Extracted records section start

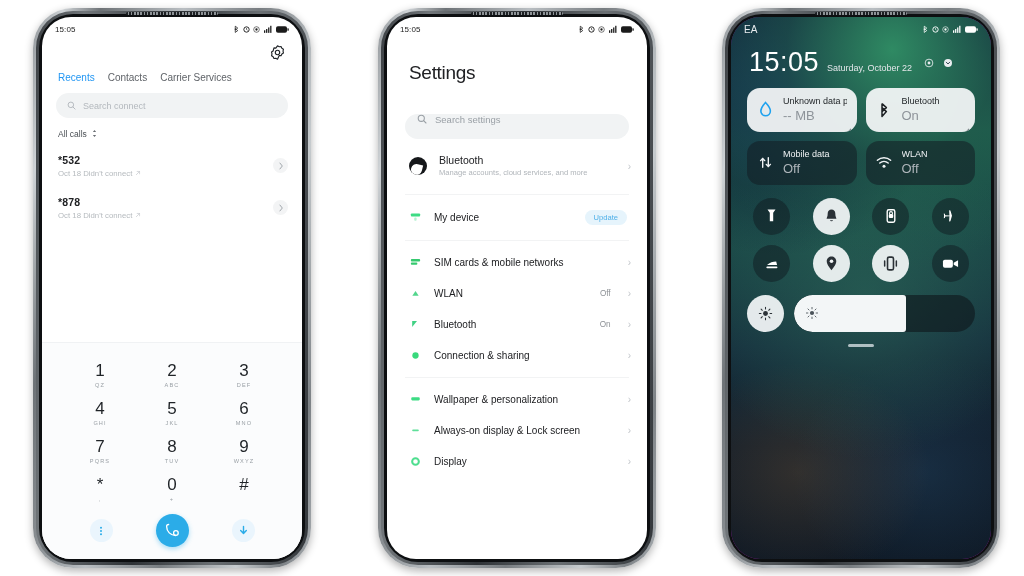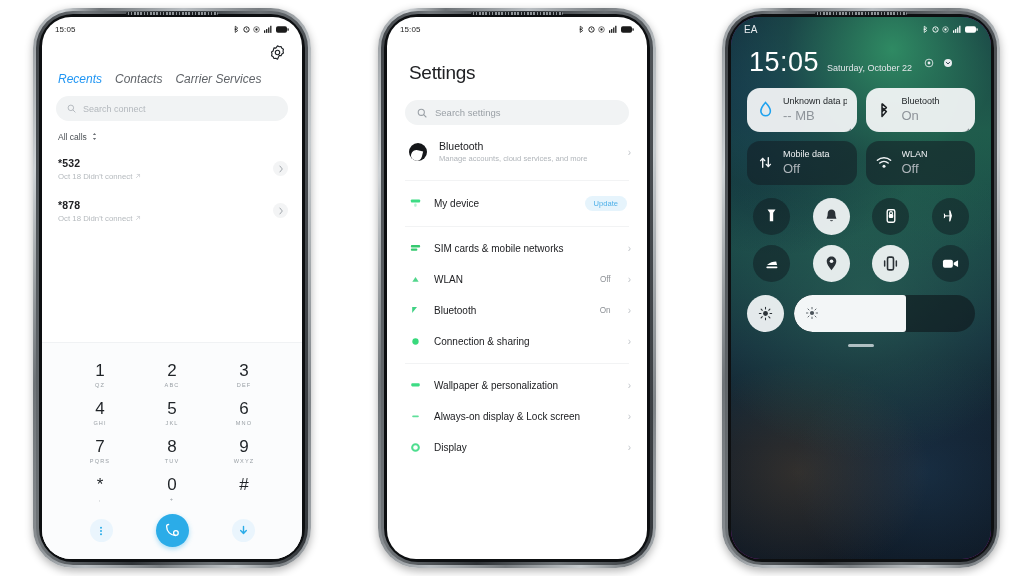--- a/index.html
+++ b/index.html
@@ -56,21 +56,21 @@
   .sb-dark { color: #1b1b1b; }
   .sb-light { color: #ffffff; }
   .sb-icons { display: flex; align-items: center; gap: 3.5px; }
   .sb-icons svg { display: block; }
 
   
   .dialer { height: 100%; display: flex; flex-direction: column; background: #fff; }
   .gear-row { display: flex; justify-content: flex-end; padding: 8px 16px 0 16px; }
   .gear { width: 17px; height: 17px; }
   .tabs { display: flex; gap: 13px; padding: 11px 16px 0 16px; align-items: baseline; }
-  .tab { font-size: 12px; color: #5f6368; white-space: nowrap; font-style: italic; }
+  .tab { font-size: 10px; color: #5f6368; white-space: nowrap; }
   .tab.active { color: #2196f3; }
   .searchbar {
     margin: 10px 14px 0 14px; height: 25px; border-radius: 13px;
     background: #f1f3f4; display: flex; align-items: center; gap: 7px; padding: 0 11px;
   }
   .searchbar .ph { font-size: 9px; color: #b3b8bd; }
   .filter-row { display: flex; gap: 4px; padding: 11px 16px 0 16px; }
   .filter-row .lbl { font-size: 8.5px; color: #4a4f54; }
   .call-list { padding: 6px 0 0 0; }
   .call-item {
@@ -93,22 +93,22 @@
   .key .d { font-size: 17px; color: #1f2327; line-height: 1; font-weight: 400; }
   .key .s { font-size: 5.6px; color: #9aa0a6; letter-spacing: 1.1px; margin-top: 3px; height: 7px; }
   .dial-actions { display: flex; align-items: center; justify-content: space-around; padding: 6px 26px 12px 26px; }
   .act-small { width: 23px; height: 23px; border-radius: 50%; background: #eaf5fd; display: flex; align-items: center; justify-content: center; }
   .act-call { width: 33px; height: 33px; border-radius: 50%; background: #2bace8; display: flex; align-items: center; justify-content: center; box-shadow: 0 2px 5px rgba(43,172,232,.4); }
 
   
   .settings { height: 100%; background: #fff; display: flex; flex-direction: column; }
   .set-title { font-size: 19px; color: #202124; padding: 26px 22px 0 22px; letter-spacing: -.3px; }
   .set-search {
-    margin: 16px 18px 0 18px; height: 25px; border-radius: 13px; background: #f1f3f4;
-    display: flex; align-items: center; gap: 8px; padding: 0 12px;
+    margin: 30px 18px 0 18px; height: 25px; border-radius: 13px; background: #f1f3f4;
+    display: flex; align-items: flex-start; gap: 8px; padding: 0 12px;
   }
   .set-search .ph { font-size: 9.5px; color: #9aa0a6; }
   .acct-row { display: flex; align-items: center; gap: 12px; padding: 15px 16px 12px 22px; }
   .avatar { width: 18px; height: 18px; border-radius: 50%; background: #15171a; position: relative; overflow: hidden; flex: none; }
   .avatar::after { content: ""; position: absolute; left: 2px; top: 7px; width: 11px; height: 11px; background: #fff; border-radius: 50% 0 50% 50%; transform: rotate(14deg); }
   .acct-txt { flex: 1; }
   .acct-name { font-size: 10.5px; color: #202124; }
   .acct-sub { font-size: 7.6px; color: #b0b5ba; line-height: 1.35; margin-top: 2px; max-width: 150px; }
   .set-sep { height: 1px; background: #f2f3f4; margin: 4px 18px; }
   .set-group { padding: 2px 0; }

Extracted records section end

> **What to do**
Which lines in the records above contain the string "column"? Copy each one.

> **Task result**
   .dialer { height: 100%; display: flex; flex-direction: column; background: #fff; }
   .settings { height: 100%; background: #fff; display: flex; flex-direction: column; }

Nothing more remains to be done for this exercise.